De ta robe de gala, de feu embrasée, je pense

Qu’elle était le symbole d’un désir inavoué ou même

De l’été du Midi, c’est la seule image qu’il me lance.

 

Vois : après les combats de Dunkerque mon cerveau s’attache

A fixer autre chose que la vie banale, intenable,

Vois : le vent du Midi emporte les graines si blanches 

Par-delà tous ces quais endormis, par-delà les sables.

 

C’est l’arôme des roses coupées, c’est l’été portuaire,

Mes oreilles et mes yeux désapprirent les choses quotidiennes.

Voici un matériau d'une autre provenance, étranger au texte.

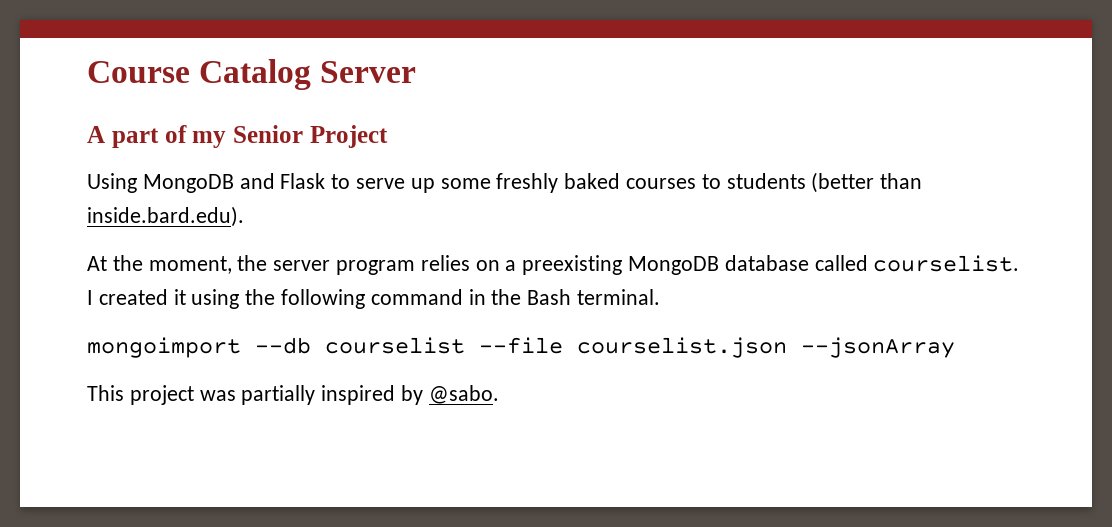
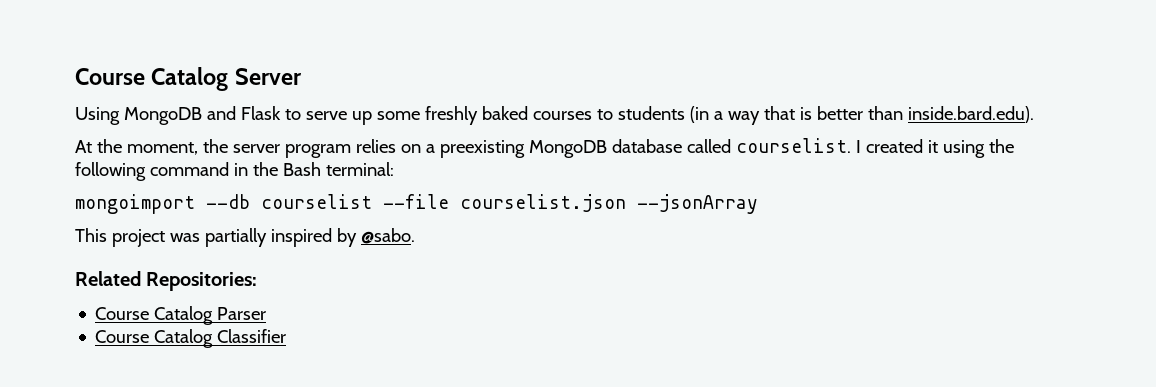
[87,125,388,148] // A part of my Senior Project -> (302, 76) none
[811,172,875,193] (better -> [689,106,863,125] (in a way that is better
[577,289,661,305] terminal. -> [325,162,394,176] terminal:
(499, 394) none -> [75,271,258,291] [95,306,267,325] [95,329,287,348] // Related Repositories: // Course Catalog Parser // Course Catalog Classifier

L’inscription d’autrefois – de ta main – s’effaça du photo d’avant-guerre

Seule me reste l’image d’une péniche que le cours ne retienne...

 

14

Cette maison à l’écart, une maison en brique si ancienne,

Une table, un vase et les roses blanches qui se fânent,

Dans cette longue lettre vers toi pas de virgules qui tiennent,

Gestapo les exige mais comment les traces, infâmes ?

 

Or les monogrammes des serviettes familiales m’entraînent,

C’est ici que débute la chronique de Nora, la fable

De ta voix assourdie, elle me sembke encore plus lointaine

Et le cadre fixera des doubles interminables.

 

L’hirondelle usée arrivera quand même sans limite

Dans le bleu du ciel sous les cris de la mitraillette,

Laisse venir ces lettres, laisse rentrer ces lettres, tu m’abrites,

Vois ; ils m’ont tout pris, des dessins noir et balnc, des palettes,

 

Mais le temps changera, mais le pôle éclatera sans faute,

Une forêt d’automne te fera des signes dans le rêve

Et ta voix présente sur cette bande oubliée me porte

Comme un stacatto de mémoire qui jamais ne s’achève.